_Exercise directions:_
In the listing below, count the lines with "they" and report only the figure.

(Records for the task begins)

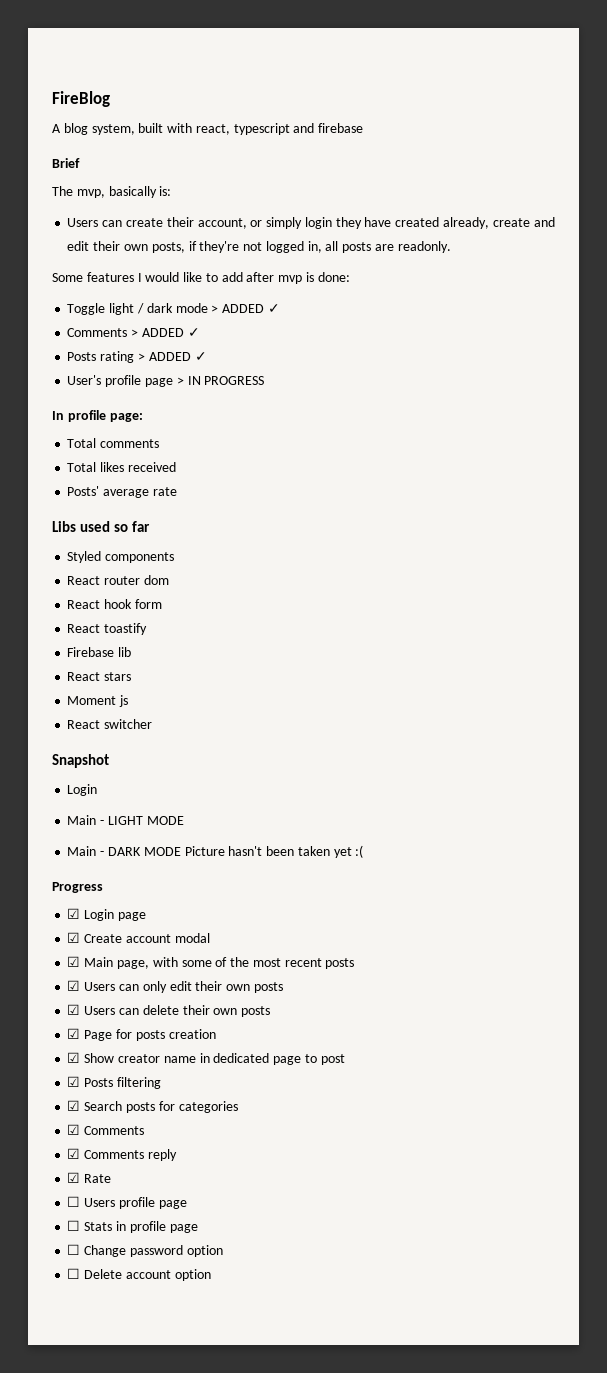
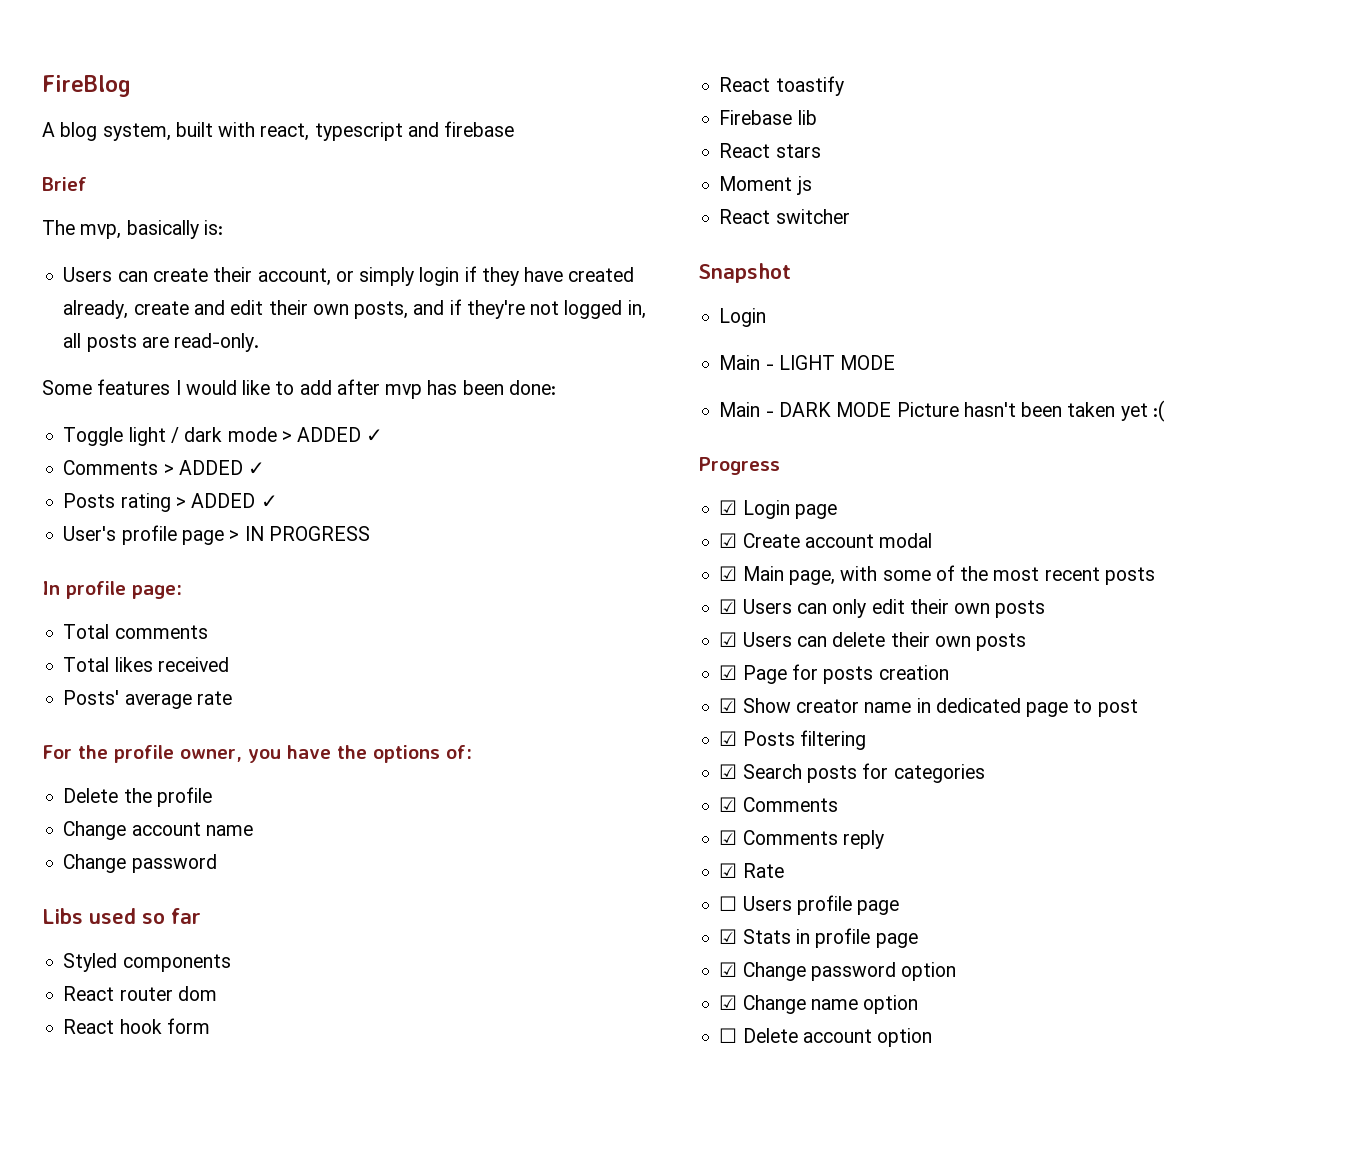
- Users can create their account, or simply login they have created already, create and edit their own posts, if they're not logged in, all posts are readonly.
+ Users can create their account, or simply login if they have created already, create and edit their own posts, and if they're not logged in, all posts are read-only.
- Some features I would like to add after mvp is done:
+ Some features I would like to add after mvp has been done:
+ For the profile owner, you have the options of:
+ Delete the profile
+ Change account name
+ Change password
- ☐ Stats in profile page
+ ☑ Stats in profile page
- ☐ Change password option
+ ☑ Change password option
+ ☑ Change name option

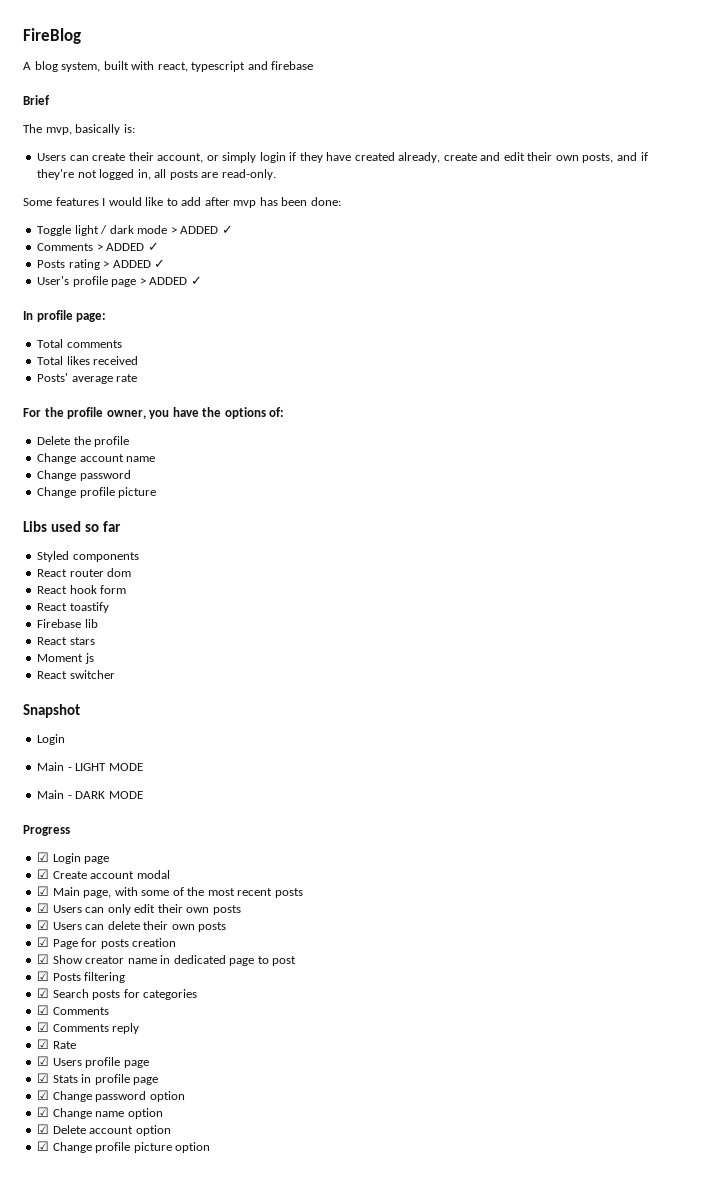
- User's profile page > IN PROGRESS
+ User's profile page > ADDED ✓
  Change account name
  Change password
+ Change profile picture
- Main - DARK MODE Picture hasn't been taken yet :(
+ Main - DARK MODE
- ☐ Users profile page
+ ☑ Users profile page
- ☐ Delete account option
+ ☑ Delete account option
+ ☑ Change profile picture option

(Records for the task ends)

_Solved problem:_
2